Can an Undescended Testicle Cause Fertility Problems?

As a new parent, you’re probably dialed into every breath and sound your baby makes even as you may wonder about far-off things such as college savings accounts. Of all the things running through your mind, your baby’s future fertility likely isn’t one of them.

But if your baby boy is born with an undescended testicle, it’s something you might have to think about.

Normally, testicles move from the lower belly into the scrotum -- the pouch of skin below the penis -- in the last few months before birth. But sometimes, one or both do not fall into place. This is called an undescended testicle, and it can affect fertility later in life.

In most cases, the testicle drops on its own by about 6 months after birth. If it doesn’t, your doctor will likely suggest surgery. When it comes to fertility, early treatment can make a big difference.

Why Does This Condition Affect Fertility?

To make healthy sperm, testicles need to stay a few degrees cooler than the rest of the body. That’s why they normally rest in the scrotum, which hangs just far enough down that it’s not quite as warm.

An undescended testicle stays up in the body, so it has a higher temperature. That causes a lower sperm count and quality, decreasing a man’s chances of being able to fertilize a woman’s egg and father a child.

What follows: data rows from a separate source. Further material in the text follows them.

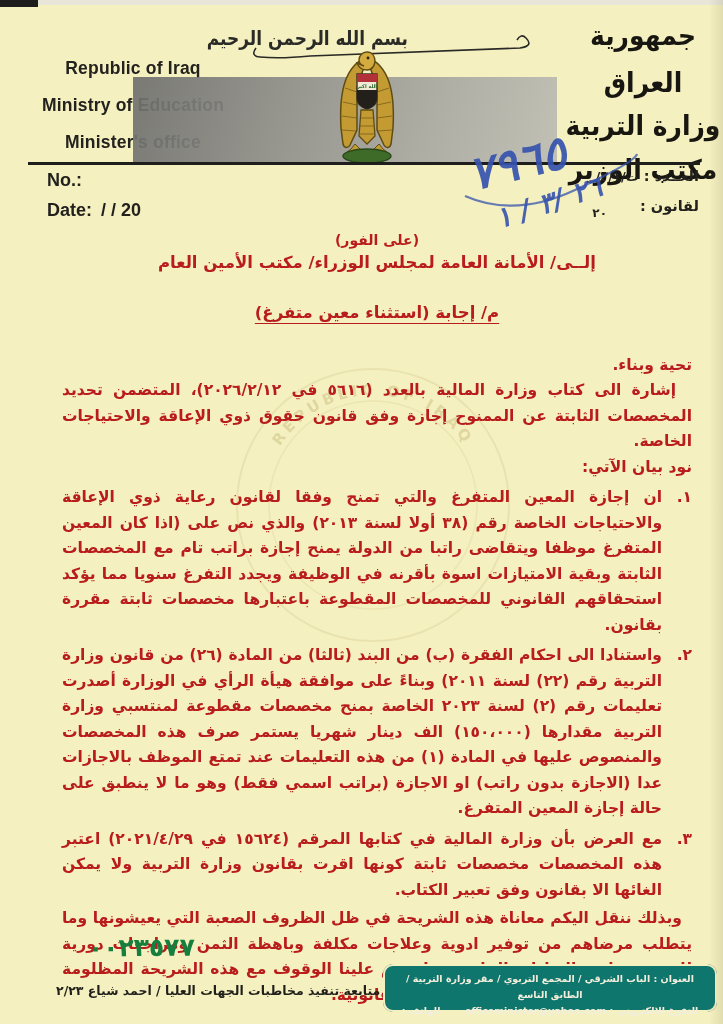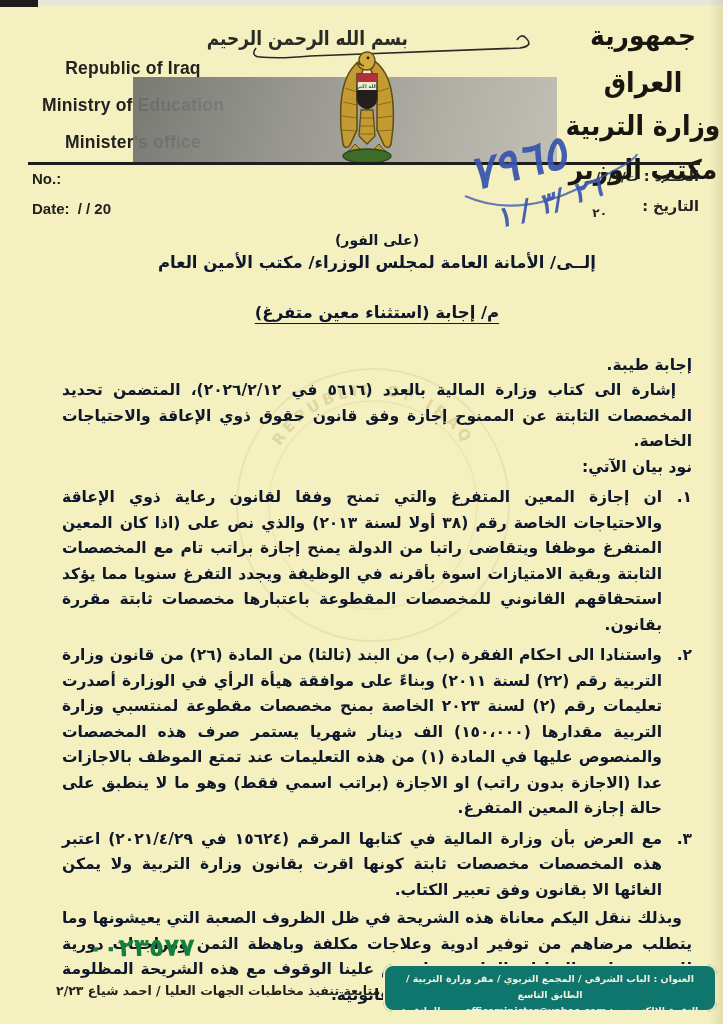"No.:" .ref-en { font-size: 15px -> 18px; left: 32px -> 47px }
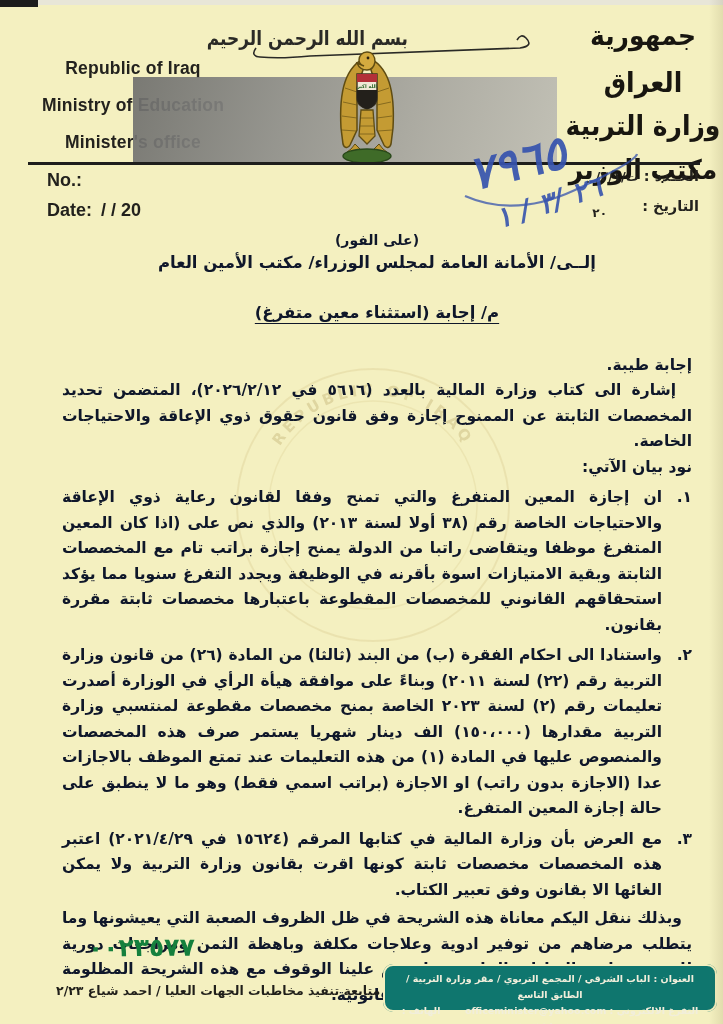"التاريخ :" span { text: التاريخ -> لقانون }
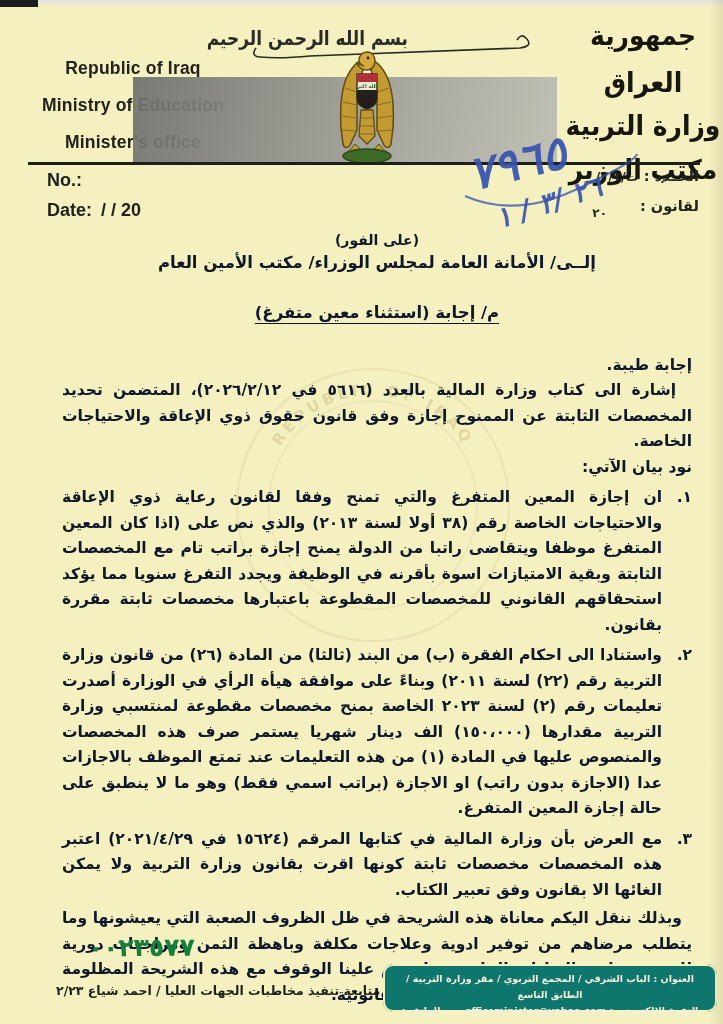"(على الفور)" .body-block { color: #0f172a -> #b91c1c }
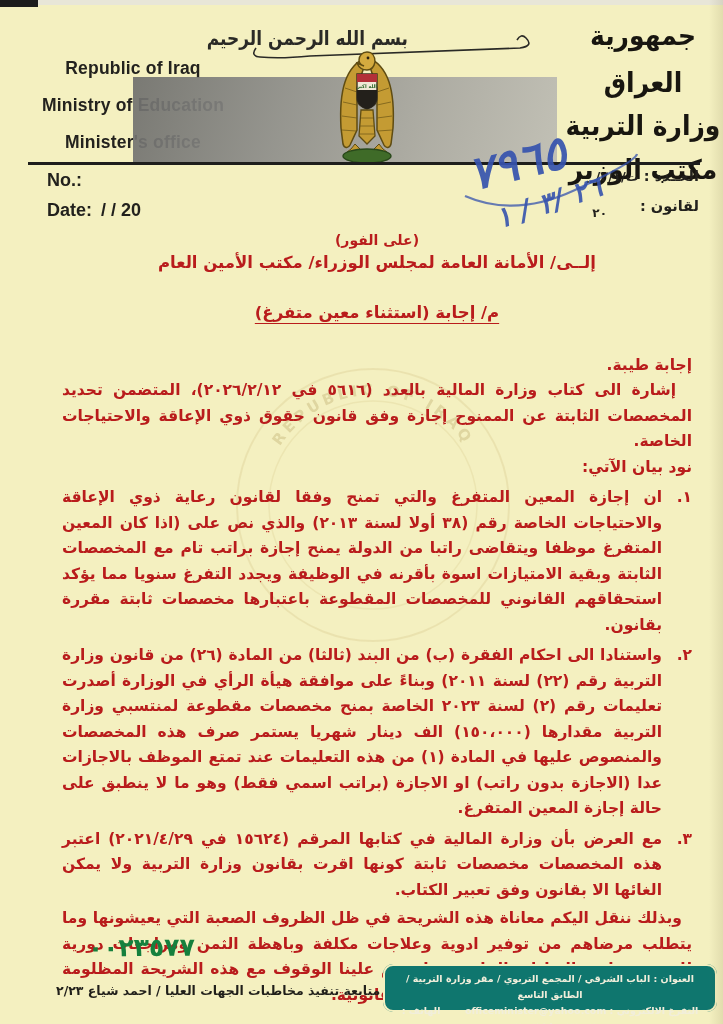"إجابة طيبة." div.greeting { text: إجابة طيبة -> تحية وبناء }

Why Do Surgery At Such a Young Age?

In the past, doctors would suggest surgery around puberty. Now they recommend it at 6 to 12 months -- 18 months at the latest.

That’s a big shift. Why the change? The short answer: A lot of research.

Doctors now know that important changes in the testicles happen very early in life. By the time a boy is just 1 year old, an undescended testicle can start to lose the cells that make sperm. And the longer the testicle stays lodged, the higher the odds that the problem could get worse.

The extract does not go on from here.